Well, the owner, a local patent attorney, emailed me this morning. He’s asked not to be identified other than his occupation due to some of the contemptuous reactions his car elicited in the comments section of the original post. But despite his place among the nation’s top earners, the owner, who got the plates last month, is sincere about his admiration for the Occupy Wall Street movement. He writes:

I got the tags as a show of solidarity with the movement. Of course, I realized that putting those tags on a Mercedes would be a huge contradiction, but I thought that it might attract attention (voila!) to the fact that there are actually 1-percent sympathizers for the 99 percent.

I am a left-of-left liberal who has understood for a long time that money has perverted our system—the Democrats are no better than the Republicans in that regard. It seems impossible, but we need to get money out of politics. I’d choose Obama any day over the GOP turkeys—but to stay in power he sadly needs to drink from the trough. There’s the contradiction—not those plates on my car.

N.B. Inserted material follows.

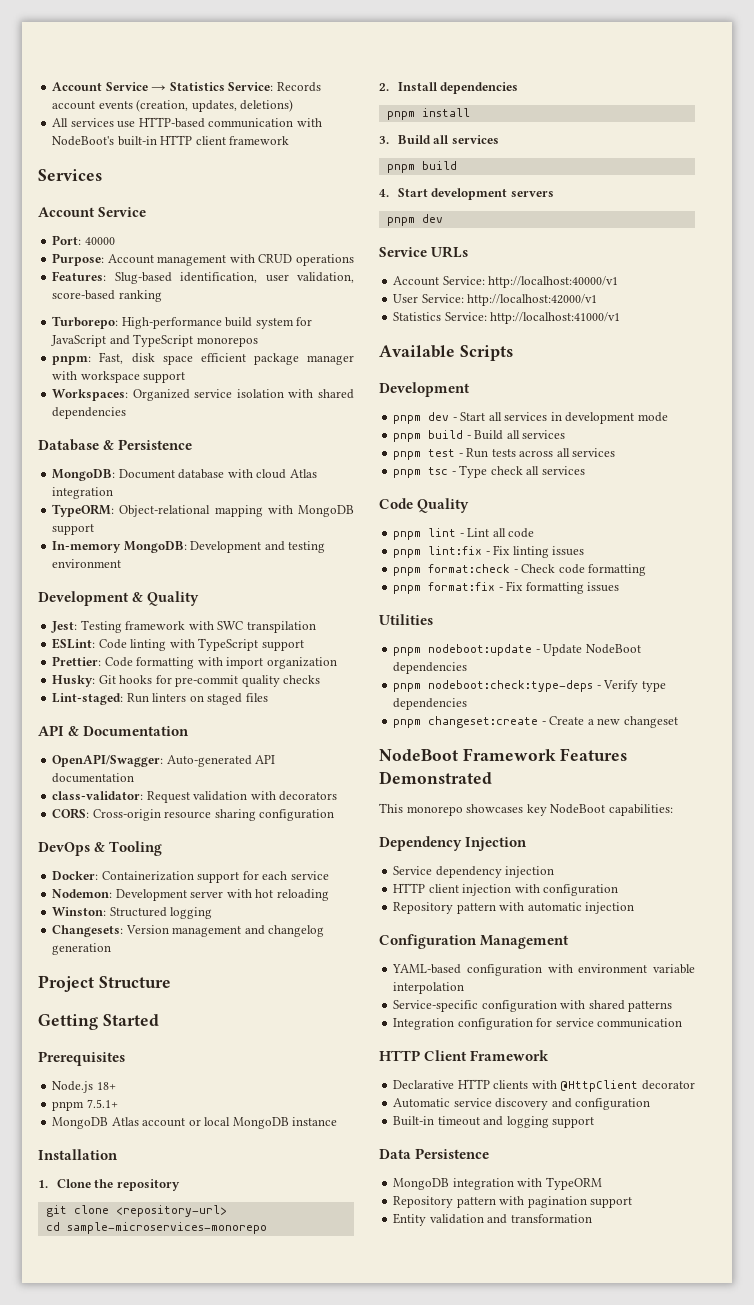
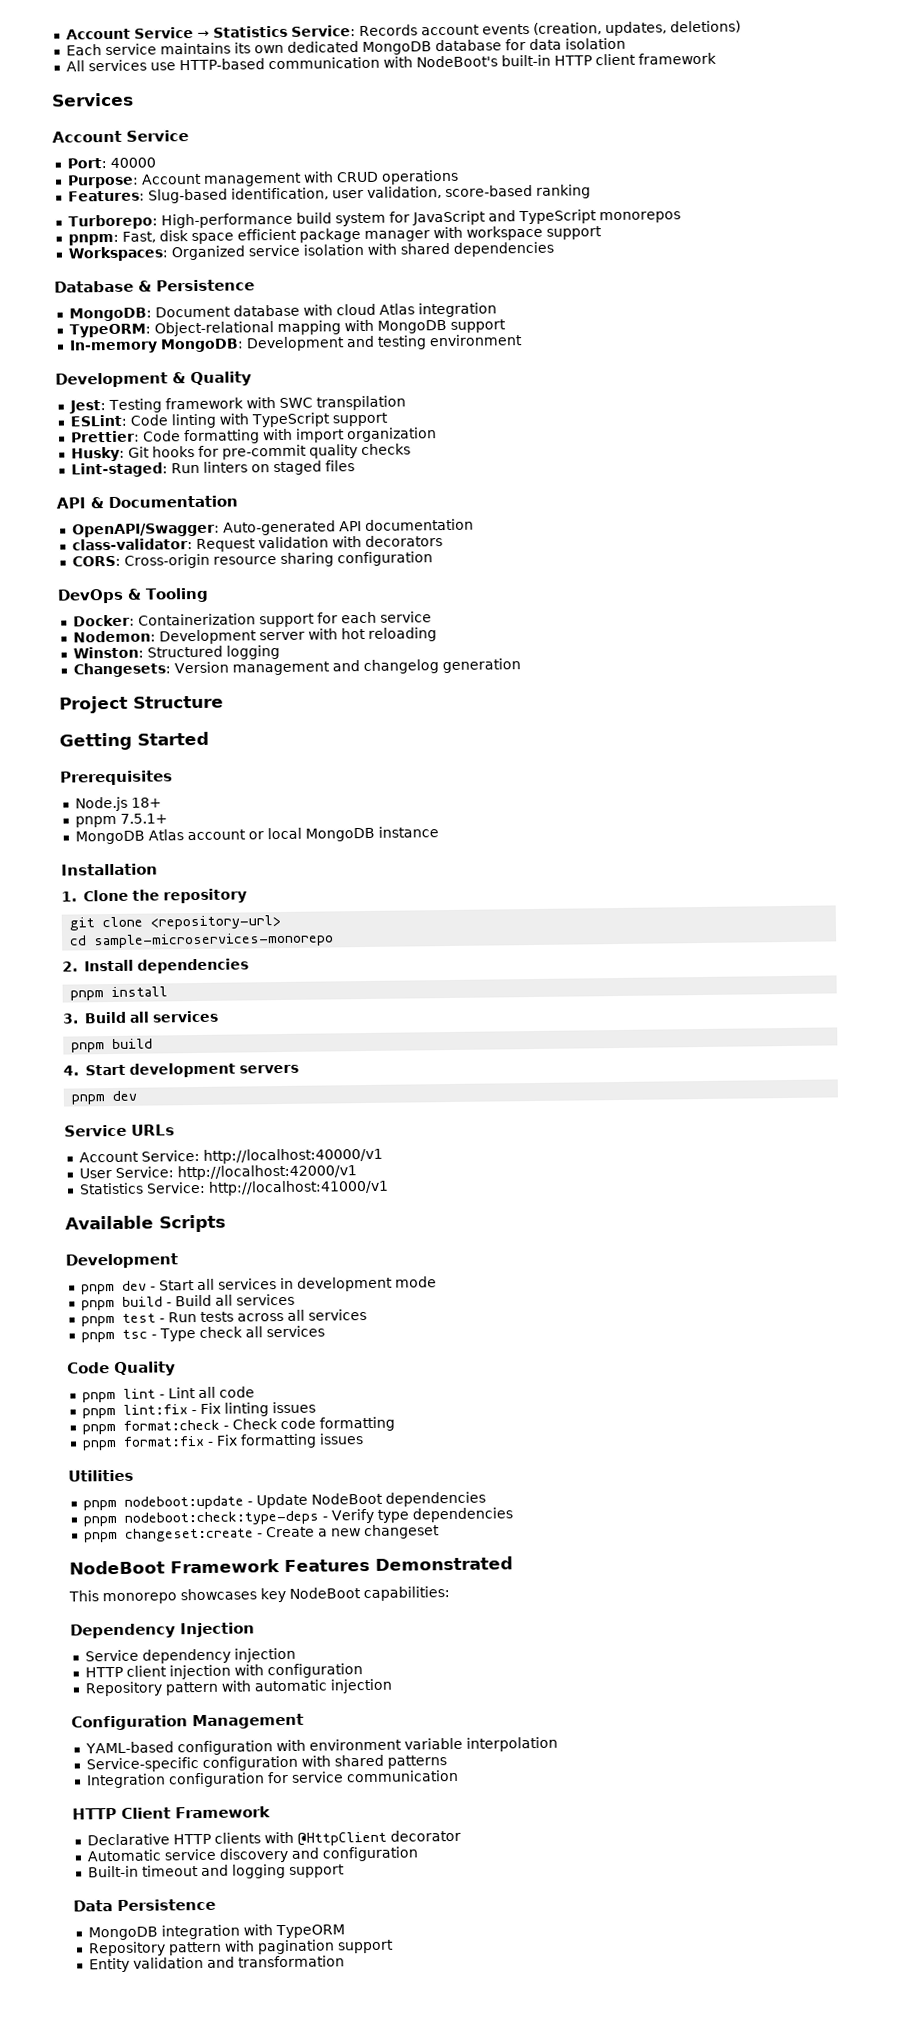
+ Each service maintains its own dedicated MongoDB database for data isolation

I worked hard all my life to make the money I have—nothing was given to me, except a good, middle class education (which is a lot). And I’ve learned over the years that the best way for me to contribute to making social change happen is by contributing money to the causes I believe in.

Because he’s worked for it, why shouldn’t the attorney drive the car he wants? “Rather than have an ideological ally who happens to be in the 1 percent, I suppose that the Occupy supporters would have me trade in my car for a VW bus, or a 20-year-old Jeep,” he jokes. “Perhaps there are other 1-percent sympathizers who will be watching how the 99 percent treat the 1 percent, or more particularly treats me.”

The owner, in phone interview, says he’s lived in the District his entire life, grew up attending D.C. public schools and while he hasn’t participated in any of Occupy D.C.’s marches or rallies (or camped out at McPherson Square), he greatly admires the movement. In particular, he cites the group of demonstrators who put themselves through a weeks-long hunger strike last December as a protest against the District’s lack of full congressional representation.

And to my earlier feigned reaction to the fact that E-Class convertibles are assembled not at a U.S. site but in Germany, the owner points out that the dealer from whom he purchased his car and the mechanics who service it are all locals, even if much of the cost of manufacturing goes abroad where, he hopes, the workers who assembled his car earn decent living wages.

So, Occupiers, don’t, as one commenter suggested, be “douchebags” intent on “occupy[ing] this car.” This guy might have money, but it seems like he’s also got your back.